Bild: Yoko Ono, Sky Piece to Jesus Christ, 2013. Aufgeführt am 13. Februar im …
Was der Sinn des Ganzen sei, fasst Yoko Ono in einer Fragestunde vor
achthundert Leuten in der evangelischen Aula eines früheren
Dominikanerklosters in Frankfurt am Main so zusammen: Dass wir uns immer
noch bemühen, die Musik zu spielen, auch wenn einiges uns daran hindert.
Die Fesselung wäre dann also eine Allegorie des guten Willens zur schönen
Form.
Die esoterischen Wellen, die von Ono ausgehen, überdecken aber eine andere
Geschichte. Sie lässt ein junges Orchester auftreten, das vertraute
klassische Stücke spielt, ohne Dirigent. Die elf Musiker(innen) werden
heimgesucht von sieben Ladies, die von Tischen, die mit Mullbinden bestückt
sind, diese einzeln abfischen und mal bei dieser und mal bei jenem das
weiße Gewebe vom Kopf her rollen, die Musiker(innen) verhüllen und
schließlich ihre Instrumente auch, was zwischenzeitlich androgyne Effekte
zeitigt.
Die Frage, die lange im Raum steht, ist, wie diese Kollaboration von
künstlerischer Praxis des Spiels, einerseits, und theatralischer
Gefangennahme, andererseits, enden möge. Werden die Musiker zunächst falsch
spielen, weil sie ihre Noten nicht mehr sehen, und dann noch falscher
spielen, weil sie ihre Finger nicht mehr bewegen können?
Das kleine Drama wird dialogisch gelöst. Man geht es vorsichtig an, lässt
sie zunächst noch musizieren, im Takt und alles, dann lassen sie alle
Klänge, bevor die Sache entgleist, rapide verstummen. Als geblendete,
gebundene Schar von Spielern, werden sie am Ende, sehr biblisch wirkt das,
von der Bühne geführt, und die Meisterin Ono ist hier als Begleiterin zur
Stelle, um ihre alle anderen als bösen Absichten auszustellen.
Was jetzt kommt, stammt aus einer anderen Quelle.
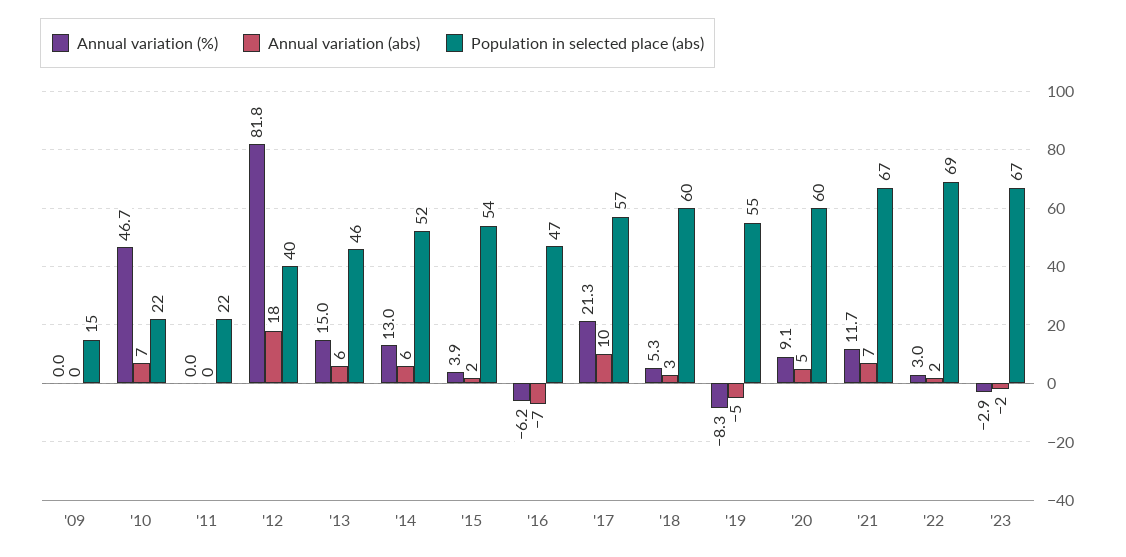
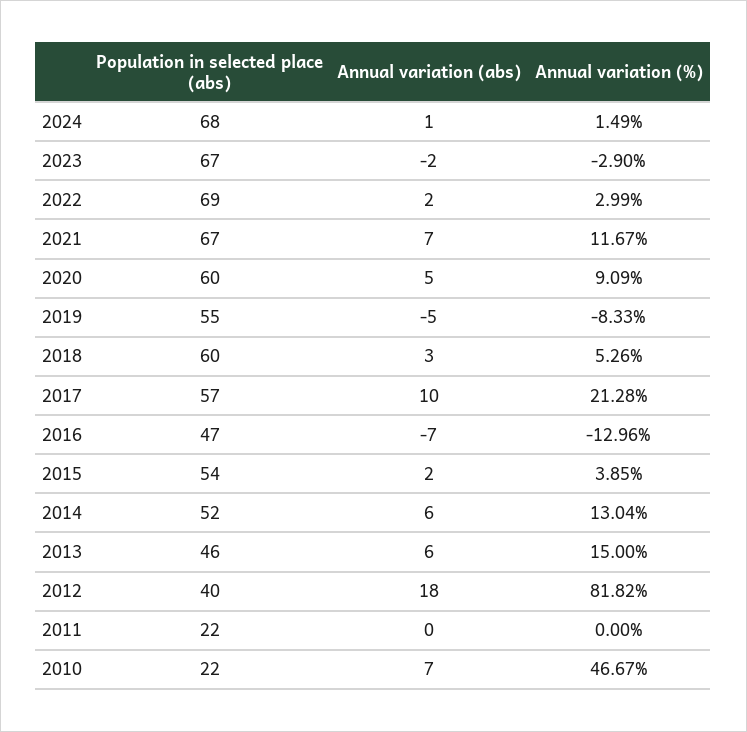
Annual variation (%), '09: 0 -> none
Annual variation (abs), '09: 0 -> none
Population in selected place (abs), '09: 15 -> none
Annual variation (%), '16: -6.2 -> -12.96
Population in selected place (abs), 2024: none -> 68
Annual variation (abs), 2024: none -> 1
Annual variation (%), 2024: none -> 1.49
Man merkt sehr deutlich, dass dies einer gedachten Kunstform entsprungen
ist und zur Verfremdung im Konkreten führt, wenn das Konzept zur Aufführung
gelangt. Ich musste an Joseph Beuys denken, dem jemand eine blutige Nase
schlug, als er wie ein Sektenspinner ein Kreuz vor sich hertrug. Yoko Ono
entzieht sich jeder Konfrontation, obwohl, wie sie bekennt, ihr
Kindheitsbild von den Kriegern aus dem Schulbuch bestimmt ist, die sieben
Hindernisse und acht Höllen durchlaufen, bevor sie jemandem überzeugend
dienen können.
## Eine westliche Ikone?
Das archaische Bild der Prüfung und Läuterung, das sie aus dem Kriegsjapan
einst mitgebracht hatte ins „abstrakte“ New York, verkehrt sie hier – eine
Volkspädagogin, die über ihre Sonnenbrille schielt -, in das
zenbuddhistische Schema vom Leben im Augenblick, das jederzeit im Kleinen
gefeiert wird, und doch offen bleibt hin zur großen Form.
Diese Orchesterperformance – der Titel, „Sky Piece to Jesus Christ“, verr…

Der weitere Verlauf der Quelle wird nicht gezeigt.